Give Video Good Real Estate: Not only should marketers place their videos above the fold, they should also give the videos a prominent size. An average based on YouTube, Vimeo, and other popular online video platforms suggests that video player size should be around 576×320 for 16×9 aspect ratios. According to Brightcove, video codecs perform better when the width and height in pixels are multiples of 16. Otherwise, you run the risk of compressed video and poor quality during playback.
Companies should also place videos directly onto a webpage rather than using a light box or something that requires the video to launch in a separate application. Limelight Networks recently shared a study that reported audience abandonment rates increasing with buffering, and that viewers start to disappear after a two-second delay. While these applications can present videos in appealing displays, they can also cause delays and bugs upon launch.

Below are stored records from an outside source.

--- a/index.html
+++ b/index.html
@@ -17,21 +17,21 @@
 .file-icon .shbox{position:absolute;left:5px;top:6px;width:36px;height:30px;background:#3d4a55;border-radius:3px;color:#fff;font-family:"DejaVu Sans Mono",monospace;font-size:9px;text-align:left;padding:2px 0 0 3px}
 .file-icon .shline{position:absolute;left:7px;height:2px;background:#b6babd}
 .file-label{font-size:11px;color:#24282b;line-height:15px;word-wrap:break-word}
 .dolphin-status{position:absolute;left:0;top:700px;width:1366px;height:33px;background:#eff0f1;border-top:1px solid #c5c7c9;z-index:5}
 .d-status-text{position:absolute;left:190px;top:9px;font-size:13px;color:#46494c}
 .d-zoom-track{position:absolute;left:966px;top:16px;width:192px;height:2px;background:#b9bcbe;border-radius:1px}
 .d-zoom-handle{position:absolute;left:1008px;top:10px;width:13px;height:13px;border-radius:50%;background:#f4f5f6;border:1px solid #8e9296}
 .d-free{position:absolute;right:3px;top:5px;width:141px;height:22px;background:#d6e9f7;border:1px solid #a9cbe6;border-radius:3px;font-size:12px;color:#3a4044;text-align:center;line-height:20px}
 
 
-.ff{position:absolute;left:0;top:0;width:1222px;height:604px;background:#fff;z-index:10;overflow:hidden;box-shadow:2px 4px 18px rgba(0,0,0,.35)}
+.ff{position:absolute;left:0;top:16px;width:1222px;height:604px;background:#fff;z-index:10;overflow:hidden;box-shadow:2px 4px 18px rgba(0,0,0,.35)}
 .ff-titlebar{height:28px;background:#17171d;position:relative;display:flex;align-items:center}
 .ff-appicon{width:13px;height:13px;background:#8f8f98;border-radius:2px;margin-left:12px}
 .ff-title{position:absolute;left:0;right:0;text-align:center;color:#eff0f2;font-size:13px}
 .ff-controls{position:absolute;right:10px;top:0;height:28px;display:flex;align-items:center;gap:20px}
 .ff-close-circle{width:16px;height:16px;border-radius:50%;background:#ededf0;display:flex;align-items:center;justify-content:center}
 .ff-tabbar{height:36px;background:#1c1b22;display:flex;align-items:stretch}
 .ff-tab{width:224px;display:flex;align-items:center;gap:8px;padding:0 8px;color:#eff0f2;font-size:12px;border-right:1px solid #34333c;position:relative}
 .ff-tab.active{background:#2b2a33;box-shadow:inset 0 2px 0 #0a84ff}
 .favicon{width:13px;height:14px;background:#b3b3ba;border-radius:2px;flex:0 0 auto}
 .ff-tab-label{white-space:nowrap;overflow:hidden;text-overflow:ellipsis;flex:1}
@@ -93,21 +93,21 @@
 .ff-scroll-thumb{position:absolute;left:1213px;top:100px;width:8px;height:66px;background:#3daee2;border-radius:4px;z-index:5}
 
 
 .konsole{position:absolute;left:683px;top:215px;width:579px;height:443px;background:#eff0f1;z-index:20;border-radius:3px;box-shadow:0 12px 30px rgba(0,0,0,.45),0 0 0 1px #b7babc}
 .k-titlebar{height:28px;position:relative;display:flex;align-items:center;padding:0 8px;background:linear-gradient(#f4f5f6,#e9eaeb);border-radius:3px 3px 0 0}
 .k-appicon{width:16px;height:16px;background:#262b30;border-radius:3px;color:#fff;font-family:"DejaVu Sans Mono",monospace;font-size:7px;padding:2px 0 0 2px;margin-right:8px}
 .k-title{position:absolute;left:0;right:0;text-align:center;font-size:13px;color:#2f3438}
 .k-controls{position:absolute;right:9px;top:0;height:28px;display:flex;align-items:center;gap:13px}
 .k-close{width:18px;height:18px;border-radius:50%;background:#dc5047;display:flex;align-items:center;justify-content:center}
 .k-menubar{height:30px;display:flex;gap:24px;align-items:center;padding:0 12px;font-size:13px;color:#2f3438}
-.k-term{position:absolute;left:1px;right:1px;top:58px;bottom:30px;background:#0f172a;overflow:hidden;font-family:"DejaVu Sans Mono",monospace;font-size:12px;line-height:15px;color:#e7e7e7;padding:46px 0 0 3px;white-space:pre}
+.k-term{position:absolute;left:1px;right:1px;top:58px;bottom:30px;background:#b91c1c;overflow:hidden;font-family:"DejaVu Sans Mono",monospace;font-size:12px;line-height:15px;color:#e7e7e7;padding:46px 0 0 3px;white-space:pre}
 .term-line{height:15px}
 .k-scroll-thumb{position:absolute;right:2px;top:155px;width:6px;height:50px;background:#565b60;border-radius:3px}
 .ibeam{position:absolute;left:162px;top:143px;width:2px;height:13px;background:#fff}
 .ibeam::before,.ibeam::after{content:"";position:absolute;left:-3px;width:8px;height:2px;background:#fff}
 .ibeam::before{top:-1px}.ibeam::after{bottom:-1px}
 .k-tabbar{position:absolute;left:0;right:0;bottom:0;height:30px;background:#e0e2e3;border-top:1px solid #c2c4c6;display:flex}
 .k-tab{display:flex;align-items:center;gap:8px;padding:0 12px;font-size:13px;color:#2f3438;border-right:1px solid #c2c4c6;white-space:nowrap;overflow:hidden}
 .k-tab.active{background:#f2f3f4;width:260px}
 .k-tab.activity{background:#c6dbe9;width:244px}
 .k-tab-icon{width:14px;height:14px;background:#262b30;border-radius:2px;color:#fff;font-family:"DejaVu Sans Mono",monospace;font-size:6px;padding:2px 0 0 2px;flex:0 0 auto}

Avoid these issues by embedding videos directly into product and landing pages. The goal is to make the video part of the overall strategy for a webpage. Not only should marketers carve out real estate for the video, but they should also consider including complementary information like whitepapers, photos, and blog links. Think about how a custom video can enrich the complete audience experience versus including one-size-fits-all or one-off videos.
Autoplay or No Autoplay?: This is one topic that marketers seem to go back and forth on. The general rule is to avoid videos with autoplay. There are several reasons why: It interrupts your customer’s viewing experience, eats up bandwidth, and potentially freezes your viewer’s browser.
The World Wide Web Consortium (W3C) has also published standards on autoplaying both audio and video. In a nutshell, these standards state that autoplay can interfere with user navigation and can cause severe distractions for some people. Let your viewer drive the action by clicking the play button. This will make them feel like they’re in control rather than being bombarded by your marketing pieces.
Autoplay is also a concern when it comes to mobile viewing. Vimeo’s support page states that autoplay will not work on most mobile devices. It’s best to research your own platform and determine how autoplay features may or may not work.
There are some instances where autoplay is acceptable. Email marketing, whitepapers, or PDFs that link to videos on webpages are suitable for autoplay. At that point, the viewer has already clicked on the video and wants to be shown that media. Understanding where your audience is coming from is key.
Length of Video Content Matters: Figuring out how people are accessing your website is also critical in determining where to place your videos. Ooyala recently reported that PCs had the highest percentage (65 percent) of viewing time spent in Q1 for content over 10 minutes in length. On the other side, publishers saw a third (31 percent) of their video plays come from mobile devices. This research suggests that viewers are likely watching short-form content on their mobile devices and long-form videos on desktops.
Publishers should apply these findings to their own video strategies. For example, make sure to use your short-form video content across pages if you serve up a mobile version of your site. Brands could also try creating short-form versions or teasers of their long-form content for their mobile sites. This will help with engagement rates and time spent on your website for mobile viewers. If your audience predominately accesses your site from a PC, then long-form video content is perfectly fine.
All marketers and video publishers will need to look at their own customized metrics to determine how some of these tips can be applied to their strategy. One last tip is to compare your website analytics with your video platform metrics and draw parallels between the two. This will ensure that you get the full scope of your viewers experience with video on your site.